It matters in marlin fishing. Tuna trollers are obsessed with it. Offshore fishing articles often include detailed illustrations of it. But, does it matter in salmon fishing? The “it” to which I refer is pattern. For example, a boat trolling for tuna may have 7 lures trailing behind. These lures are not viewed as 7 individuals – they are part of a pattern formed by the wake and waves created by the moving boat and a precise spread of the lures. It might be that the smaller plastic skirts lures are fished short in nearly the white wash of the prop and the lines of the outriggers are larger lures fished well back of the boat on the wake. A tuna coming up under this boat responds to the pattern, or not.

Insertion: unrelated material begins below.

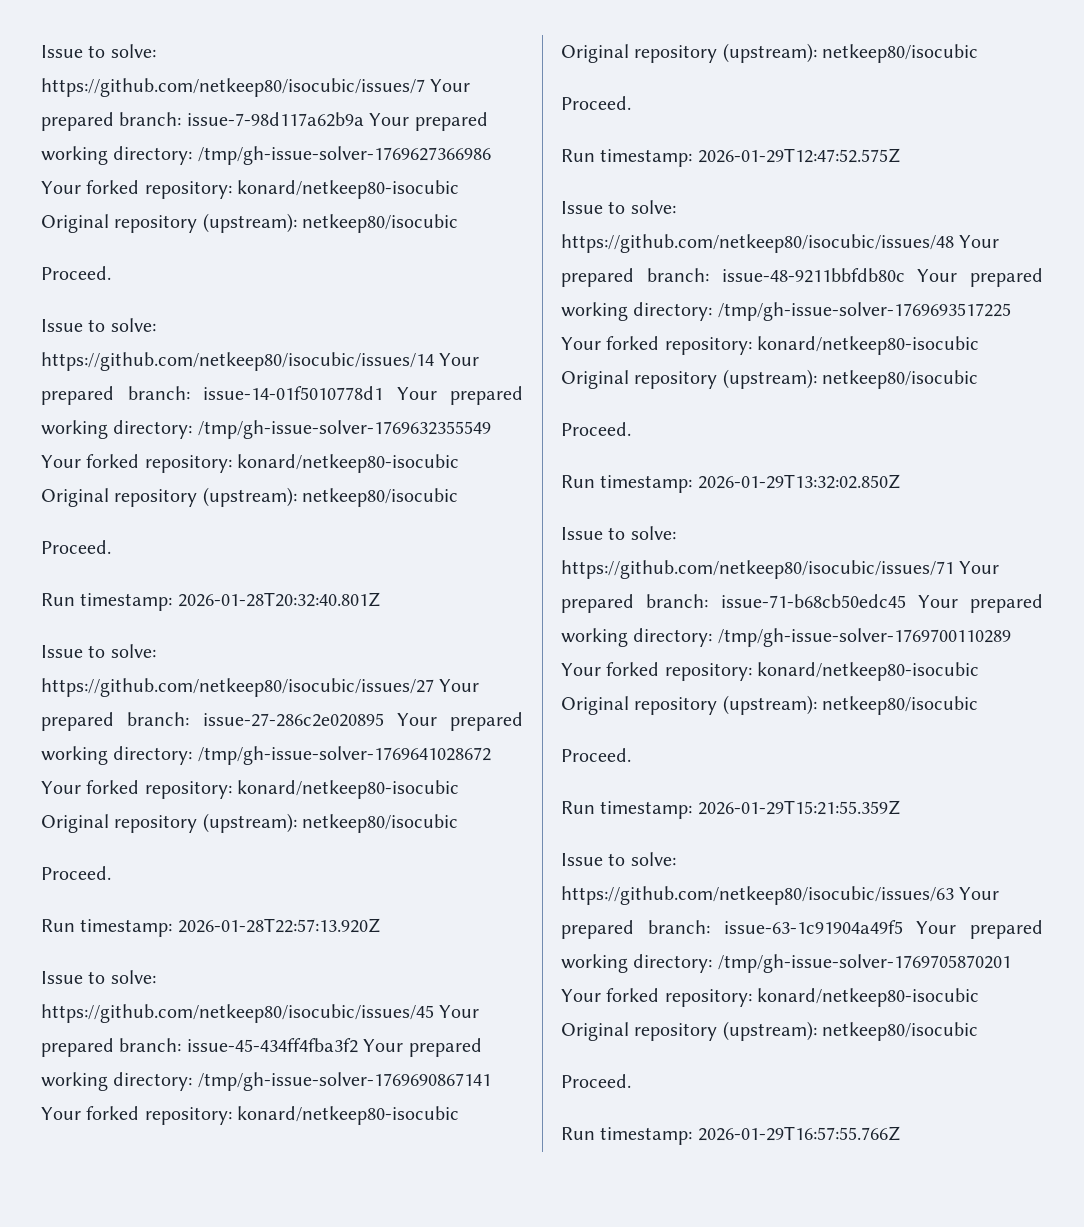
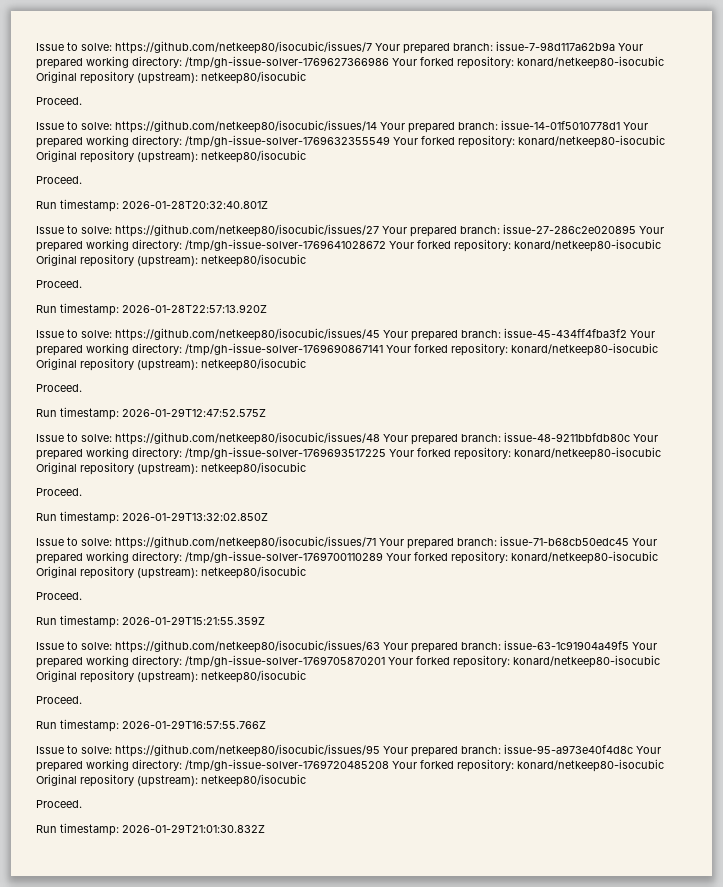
+ Issue to solve: https://github.com/netkeep80/isocubic/issues/95 Your prepared branch: issue-95-a973e40f4d8c Your prepared working directory: /tmp/gh-issue-solver-1769720485208 Your forked repository: konard/netkeep80-isocubic Original repository (upstream): netkeep80/isocubic
+ Proceed.
+ Run timestamp: 2026-01-29T21:01:30.832Z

So, what happens under our boat when we’re fishing for salmon? If we’re motor mooching does it make more sense to be working the baits up and down as individual targets or having a precise formation of the bow baits and stern baits? If we anchor the boat, does that become part of the pattern the fish key in on? Specifically, a largish floating object with interesting offerings going up and down punctuated by the sights and smells created by gutting fish in a tray that is draining overboard. Add to the pattern the flashing of hooked fish and it might be understandable that an anchored boat would outfish a drifting boat that establishes a pattern of sorts only to start up at the end of the drift and move again – thus short circuiting that pattern.
Does pattern matter with salmon? With halibut? We’ll return to this question more than a few times in the not too distant future. What’s your experience?